Easy-launch is a wrapper around doodad that makes it easier to launch experiments across different platforms (EC2, BRC, etc.) Usage:
from doodad.easy_launch.python_function import run_experiment
def function(doodad_config, variant):
print("The learning rate is", variant['learning_rate'])
print("You are ", variant['parameter'])
print("Save to ", doodad_config.base_log_dir)
# save outputs (e.g. logs, parameter snapshots, etc.) to
# doodad_config.base_log_dir
if __name__ == "__main__":
variant = dict(
learning_rate=1e-4,
parameter='awesome',
)
run_experiment(
function,
exp_name='ec2-test-doodad-easy-launch',
mode='ec2',
variant=variant,
use_gpue=False, # or True
)
The function needs to take in two arguments:
- doodad_config, which contains meta-data about the experiment
- variant, which is a dictionary having variants (e.g. hyperparameters, logger config, etc.)

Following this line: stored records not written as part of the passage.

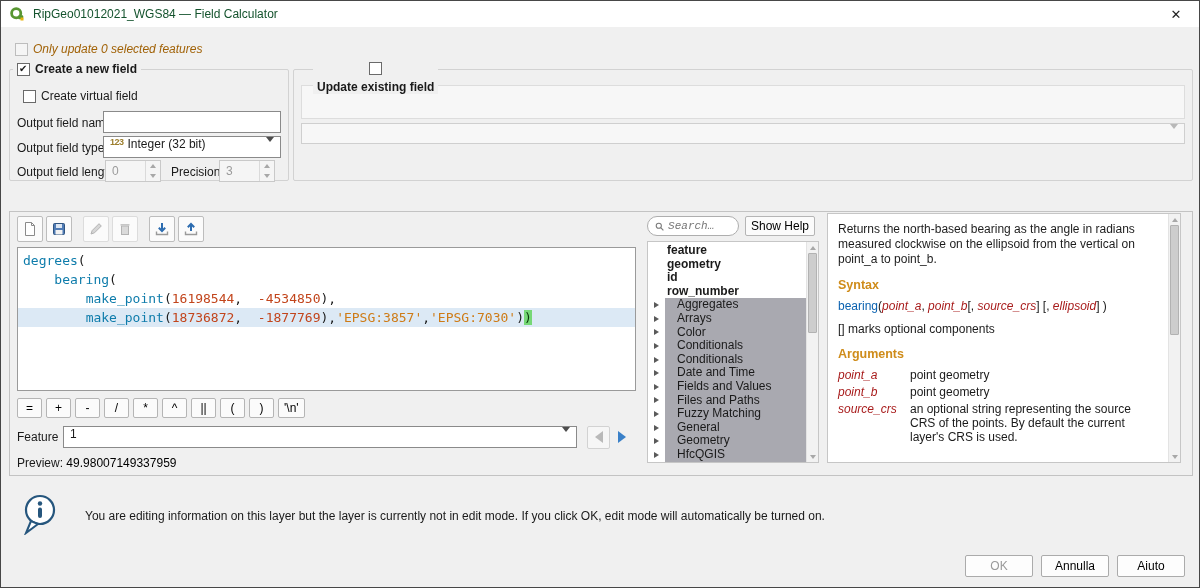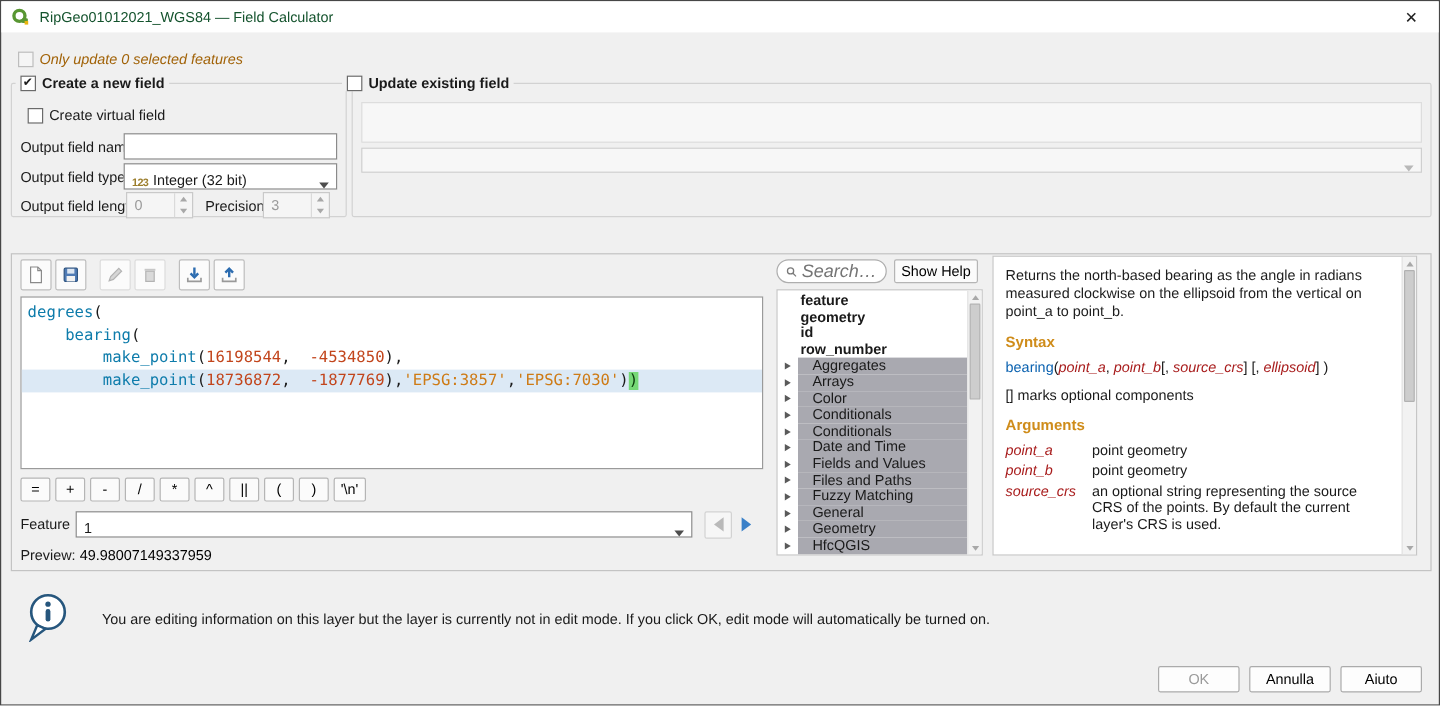"Update existing field" label.chk { flex-direction: none -> column; left: 284px -> 312px }
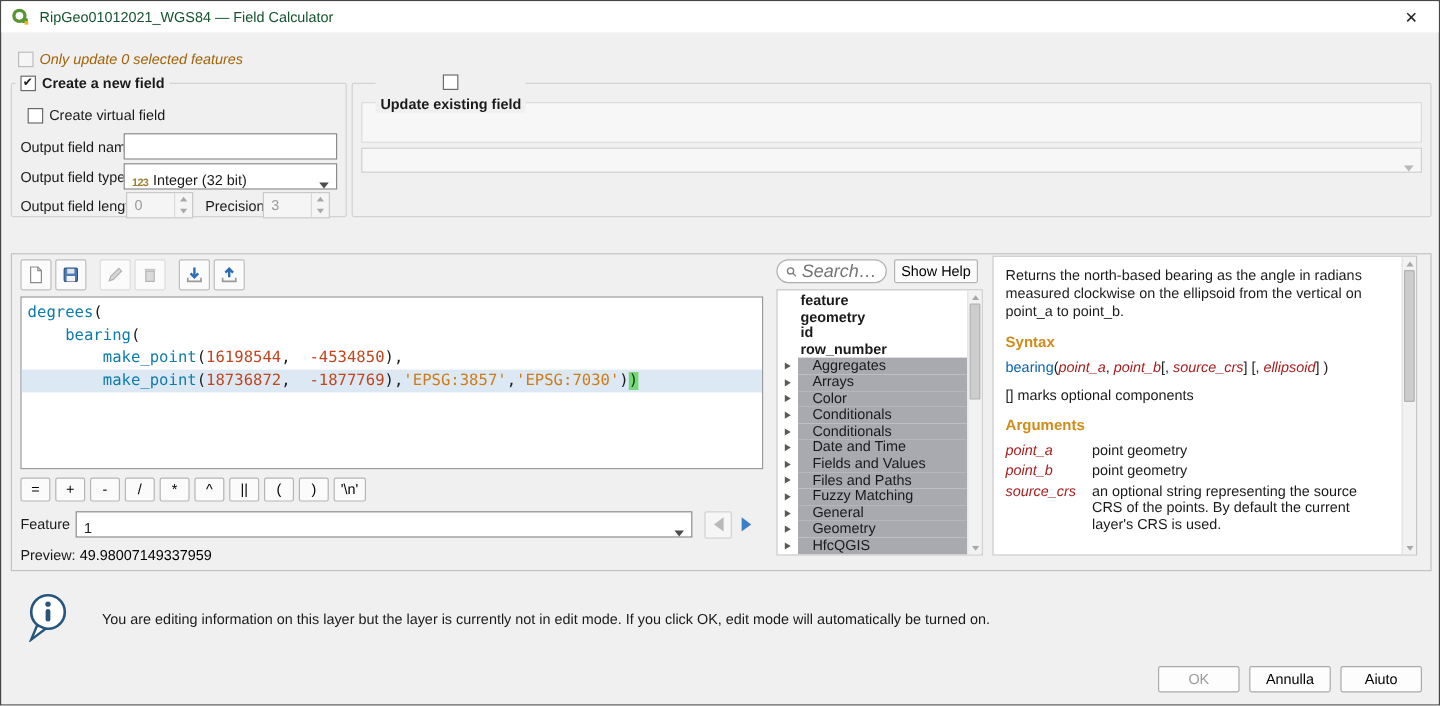"123" .combo { align-items: flex-end -> flex-start }
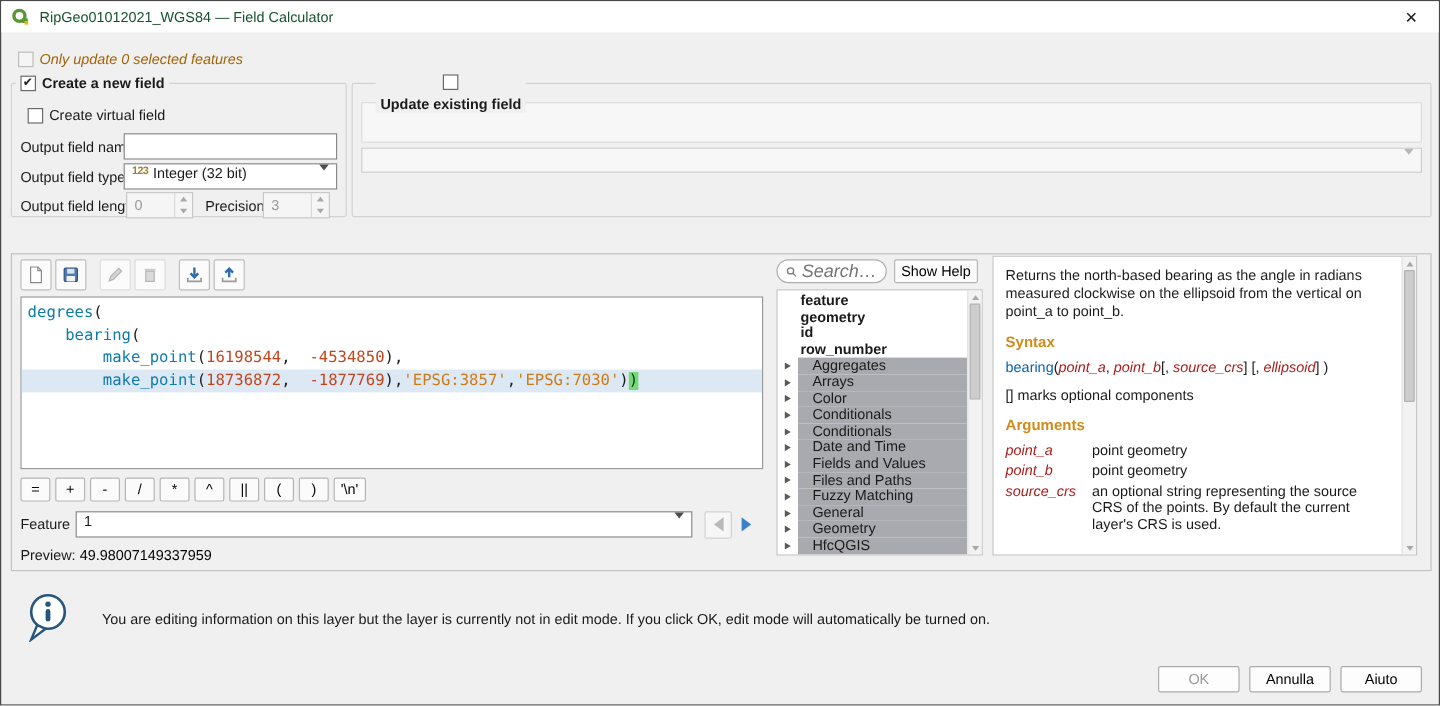"Search…" .search-box input { font-family: Liberation Sans, sans-serif -> Liberation Mono, monospace; font-size: 15px -> 11px }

If you want, you can launch multiple jobs at once:
for variant in my_list_of_hyperparameters:
run_experiment(
function,
exp_name='ec2-test-doodad-easy-launch',
mode='ec2',
variant=variant,
use_gpue=False, # or True
)
The supported modes are:
- 'local': this will run the code locally on your machine.
- 'here_no_doodad': this will run the code locally on your machine and bypass doodad completely (it just calls your function).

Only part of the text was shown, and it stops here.